Brexit devours its children

Tory anti-Europeanism ended Margaret Thatcher, John Major, David Cameron and Theresa May. Who’s next?

Published March 30, 2019 7:29AM (EDT)

 (AP Photo/Matt Dunham)
(AP Photo/Matt Dunham)

This piece originally appeared on The Globalist.

If ever the statement that “revolutions devour their children” applied to British politics, it does so now.

Brexit has devoured its father — David Cameron — and now its daughter Theresa May — as both prime ministers retreat from public life and office destroyed by their own party’s pathological hate of European partnership.

In 1948 Winston Churchill declared:

We hope to see a Europe where men of every country will think as much of being a European as of belonging to their own native land, and that without losing any of their love and loyalty of their birthplace. We hope wherever they go they will truly feel ‘Here I am at home. I am a citizen of this country too.

A decade earlier in the London mass-selling News of the World in 1938, Churchill said Britain should promote:

Every practical step which the nations of Europe may take to reduce the barriers which divide them and to nourish their common interests and their common welfare.

Tories vs. European unity

It is this Churchillian idea of European unity that today’s English Tories truly hate. It would be too kind to Theresa May who has said her favorite reading is recipe books to expect her to have to read Churchill on Europe but since she took charge of Britain after the Brexit vote of June 2016 she has never found her footing.

She did not know how to reach out to Britain and bring the nation together after the divisive Brexit vote on 2016.

We know there was heavy Russian and US dark money involved in helping those who wanted a Brexit vote as a signal to the European Union it was time to break apart into mini-nation states each sheltering under the nationalist bush and refusing to cooperate as a single Europe.

Only 37% of all registered voters supported Brexit. The young, the Scots, the Irish, the big cities wanted to stay linked to Europe.

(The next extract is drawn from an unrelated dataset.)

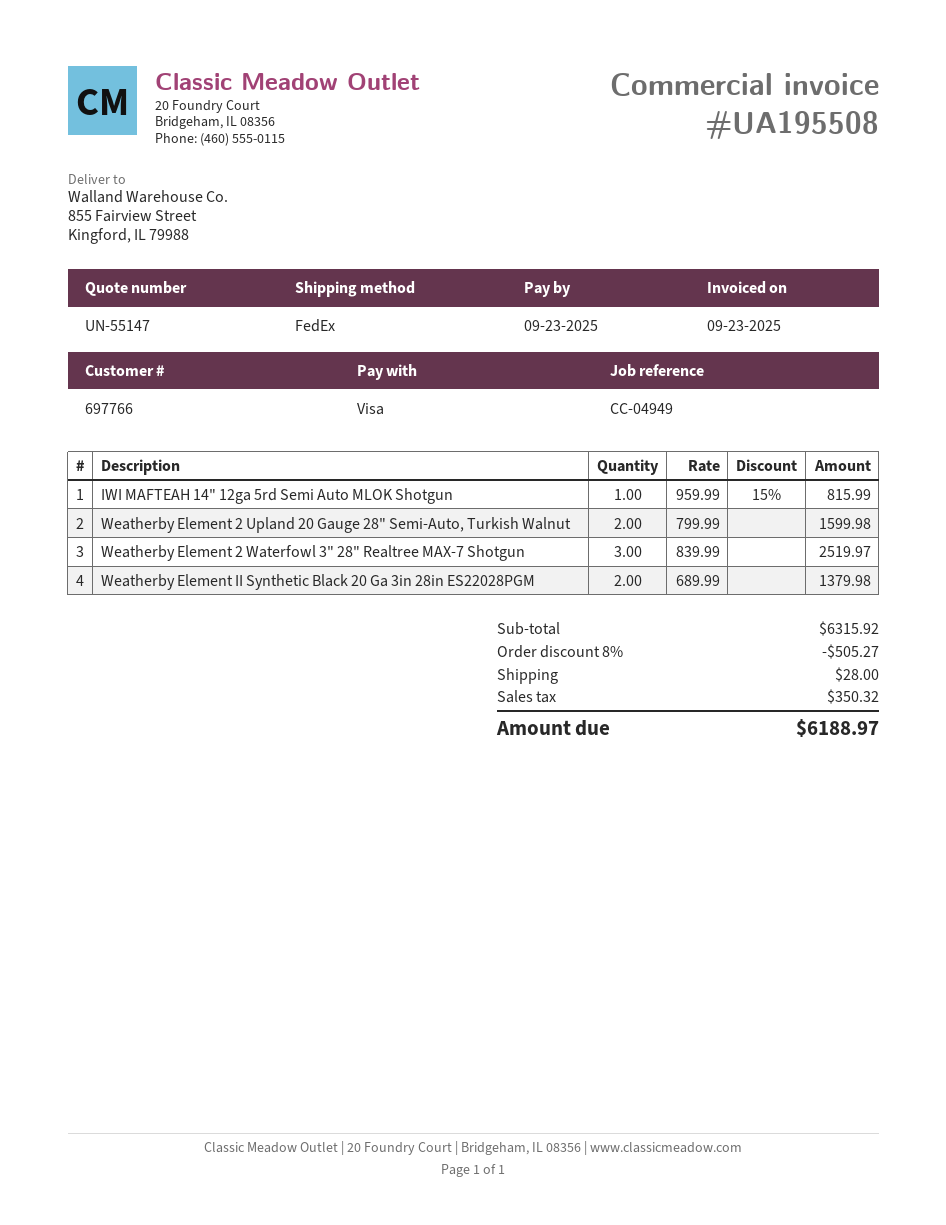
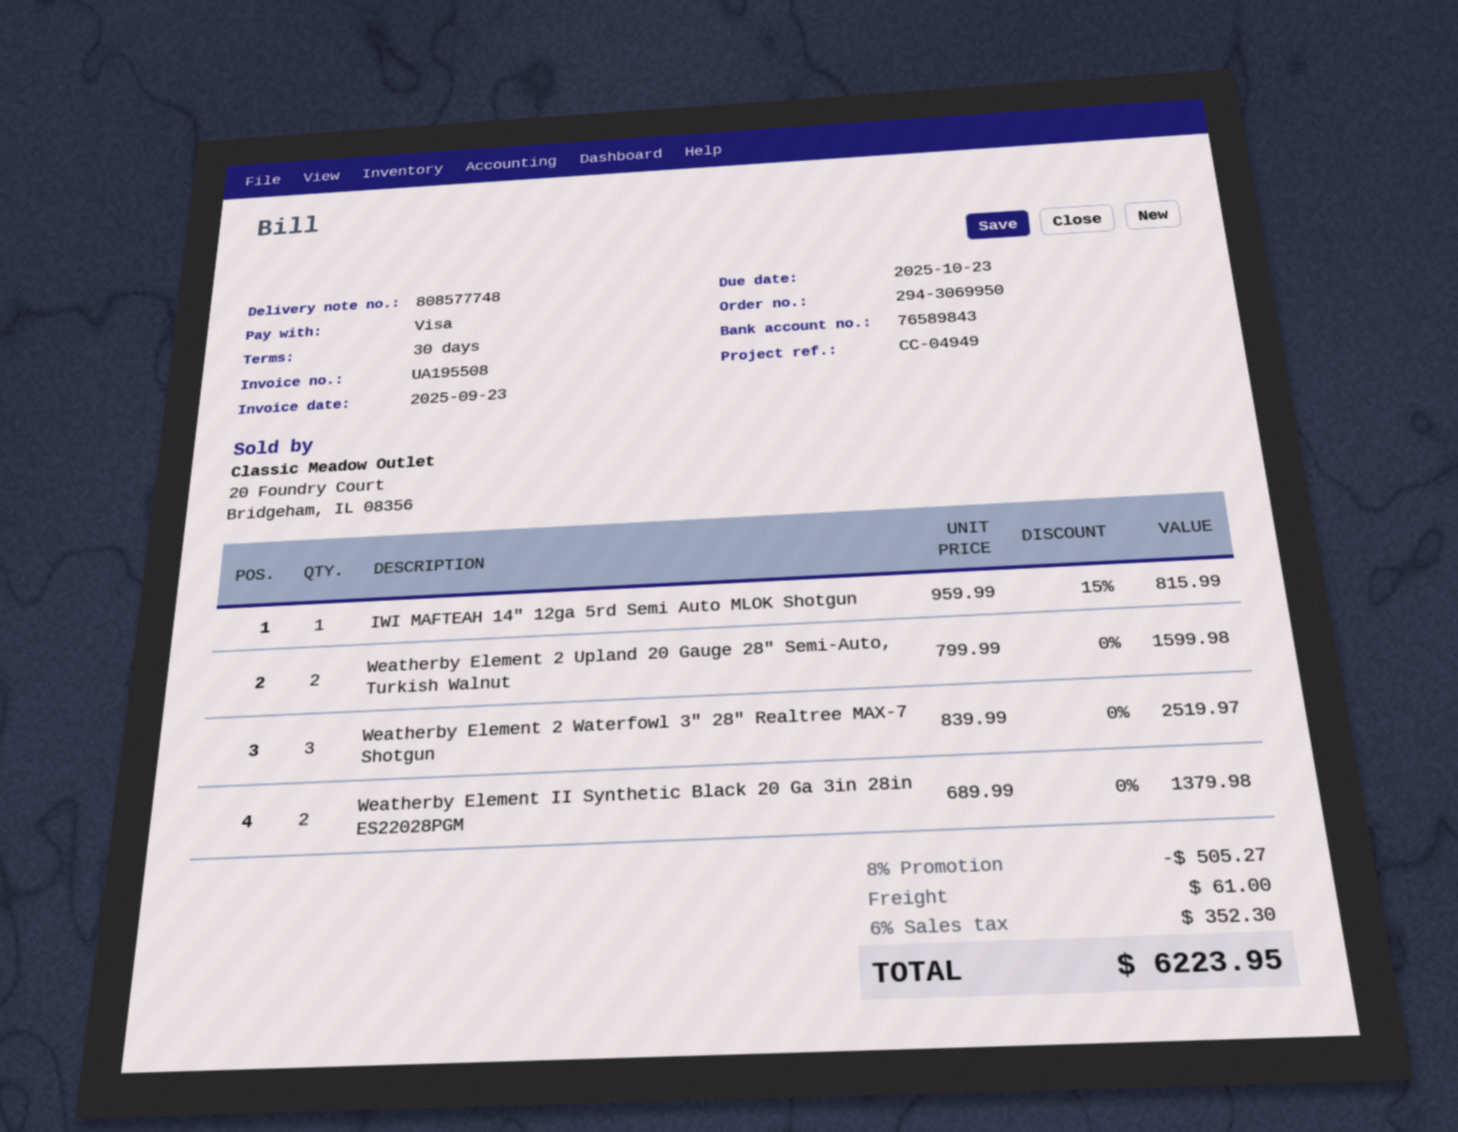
due date: 2025-09-23 -> 2025-10-23
shipping: 28.00 -> 61.00
tax: 350.32 -> 352.30
total: 6188.97 -> 6223.95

But in smaller towns and working class areas where steel, shipyard, and other post-industrial workers had seen their jobs go and poverty arrive it was too easy to blame Europe and the European citizens who came to work doing jobs the true-born Brit shunned.

Blaming Europe

Mrs. May could have explained some of this but she chose not to. She blamed Europe for its refusal to let her have a British “cake and eat it” — a Brexit in which Britain could chose the bits of the EU it liked, but repudiate the rules the other 27 EU member states abided by.

And all the time she was harried and bullied by a group of her own MPs who hated Europe with a religious passion. To listen to debates about Europe in England is to be transported to debates about the Vatican and Catholicism versus the Reformation and Protestantism in the 17th, 18th and 19th centuries.

The average Islamist Jihadi is better able to accept compromise than the true believing English anti-European Tory.

May and the Conservative Party

Mrs. May had no siblings, has no children, and her parents died when she was in her mid-20s. Her only family, her only point of reference, was the Conservative Party. What the Tory Party rank and file wanted, Mrs. May wanted.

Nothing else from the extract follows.